Hs oft-postponed return finally happened on August 25, 2013 and it was a considerably bewildered, befuddled, totally-out-of-it Governor Suntai who was practically bundled out of a chartered aircraft into a waiting SUV. Suntai did not even utter a word to the phalanx of press men or the teeming throng of Tarabans that had gathered to welcome him and believe me, when a politician passes on an opportunity to address a crowd, that politician is toast.
Days later, instead of letting sleeping dogs lie, Suntai transmitted a letter to the state assembly and then went ahead to sack his cabinet in a clear case of ego begetting hubris.
It was too much. The State Assembly visited the governor, met and resolved that Suntai is not fit for office and should return abroad for further treatment and so we ask in the language of a dead empire where men once played god like Suntai and his ilk, quo vadis?
What next? Nobody knows for sure but these instances of mere men playing God and emperor with their states which they have practically converted into fiefdoms is a worrisome development. State governors are neither God nor Emperor. They are elected officials asked to preside over their states in trust for the people. What they are doing is a travesty, pure and simple.
It is a pity that the constitution allows for a governor to spend so much time outside his state without transmitting a written explanation. The constitution must be amended to forestall such occurrences.
Secondly, what is behind this clinging on to power, this I-must-die-as-governor syndrome? What makes these governors persist in this stupid belief in their power and infallibility? Greed and arrogance. They want the security votes of their states which they do not account for and they want to be god, to be unaccountable and beholden to no one.

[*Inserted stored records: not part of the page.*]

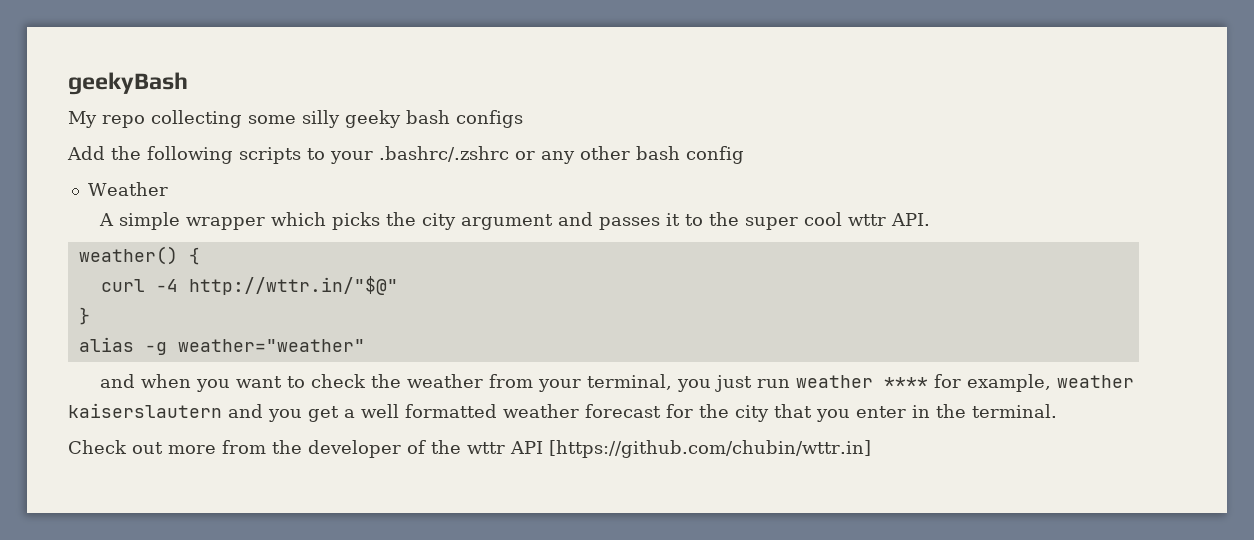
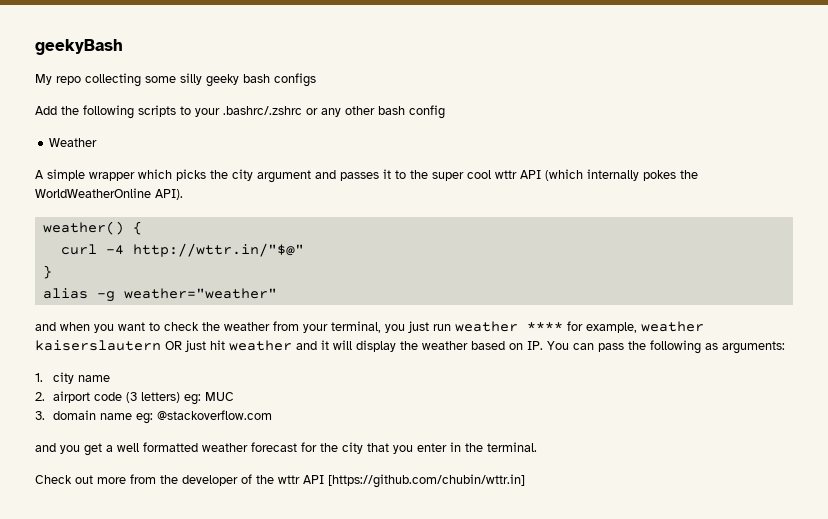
[891,213,931,226] API. -> [520,169,698,181] [35,188,183,200] API (which internally pokes the WorldWeatherOnline API).
(222, 410) none -> [165,340,785,354] [35,372,110,384] [35,391,234,405] [35,410,272,424] OR just hit weather and it will display the weather based on IP. You can pass the following as arguments: // 1. city name // 2. airport code (3 letters) eg: MUC // 3. domain name eg: @stackoverflow.com //

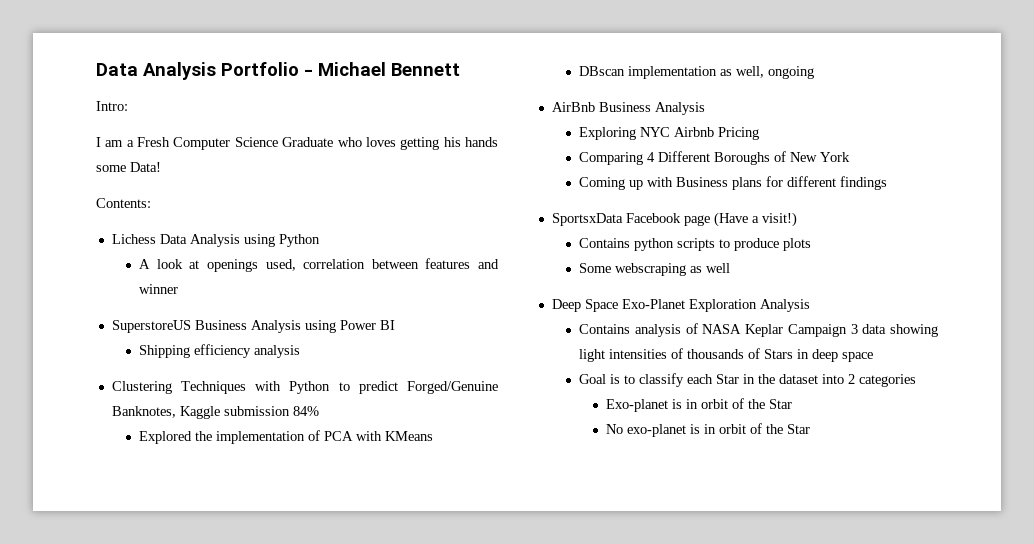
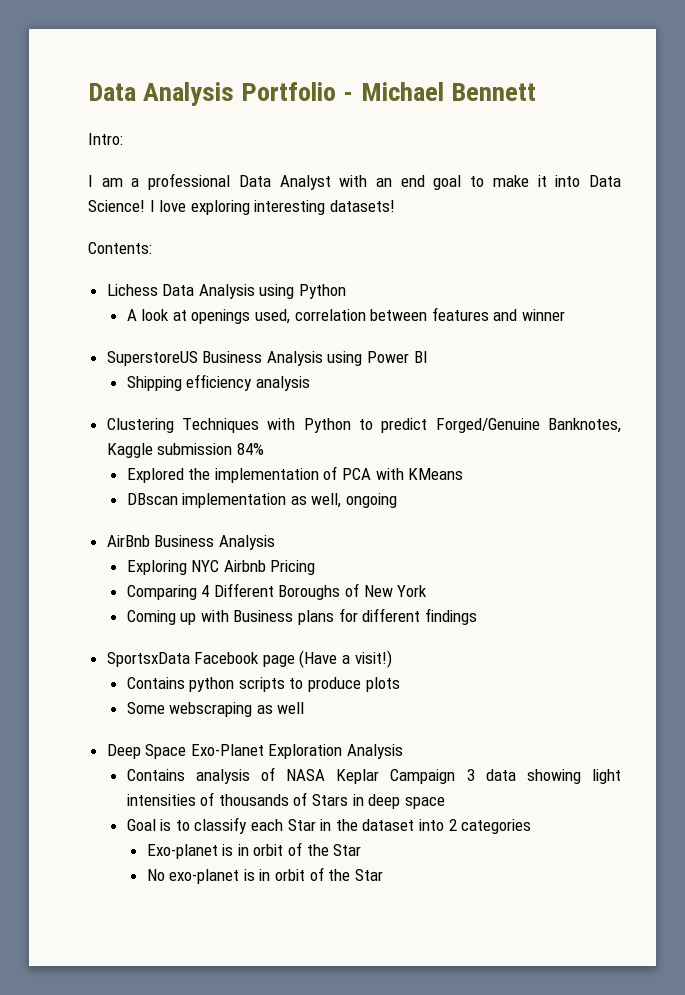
[137,137,499,150] [96,162,161,172] Fresh Computer Science Graduate who loves getting his hands some Data! -> [148,173,621,190] [88,200,395,215] professional Data Analyst with an end goal to make it into Data Science! I love exploring interesting datasets!

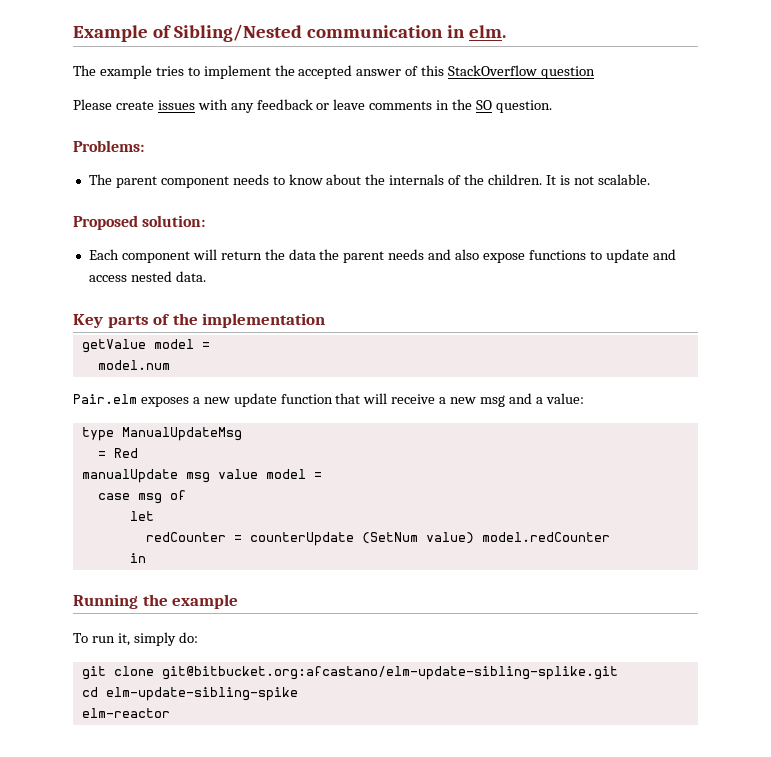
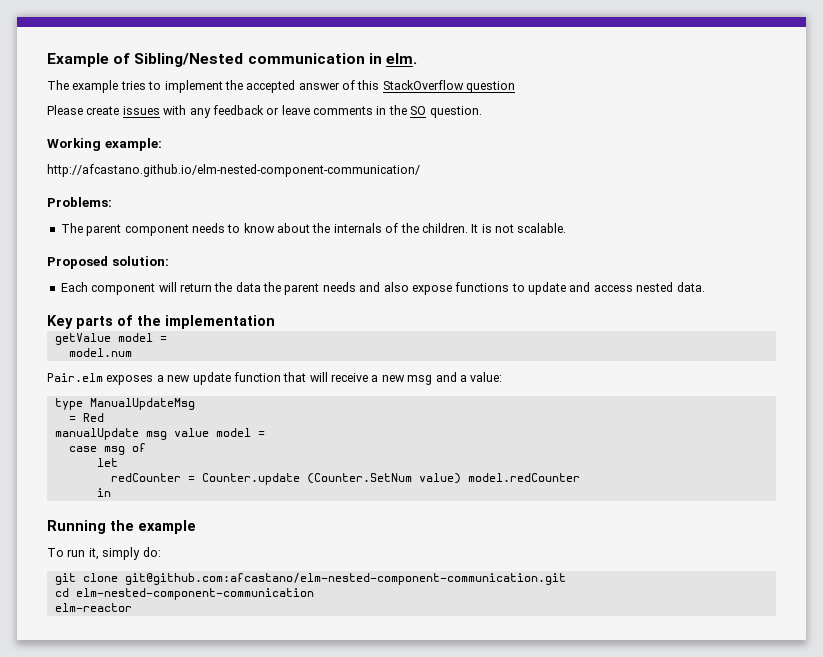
(552, 106) none -> [47,138,162,151] [47,164,420,177] // Working example: // http://afcastano.github.io/elm-nested-component-communication/
[249,532,418,546] counterUpdate (SetNum -> [201,473,412,485] Counter.update (Counter.SetNum
[161,666,618,680] git@bitbucket.org:afcastano/elm-update-sibling-splike.git -> [124,573,566,585] git@github.com:afcastano/elm-nested-component-communication.git
[105,687,298,701] elm-update-sibling-spike -> [75,588,314,600] elm-nested-component-communication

But lastly, there are evil men and women, spouses and friends, old mates and family members who having tasted power have developed a taste for it like dogs for shit. They will never stop licking and lapping it up. These are the men we must be afraid of, these Mephistophelean whisperers.
These governors are not gods. The constitution is ‘god’ and these puny characters without shame must learn to abide. They must learn too that power is transient and that no man lives forever.
One of the early Hausa expressions I learnt is Mutuwa dole – Death is sure! Yar’Adua and his cabal learnt that too late but I am sure Suntai still understands enough Hausa to take heed.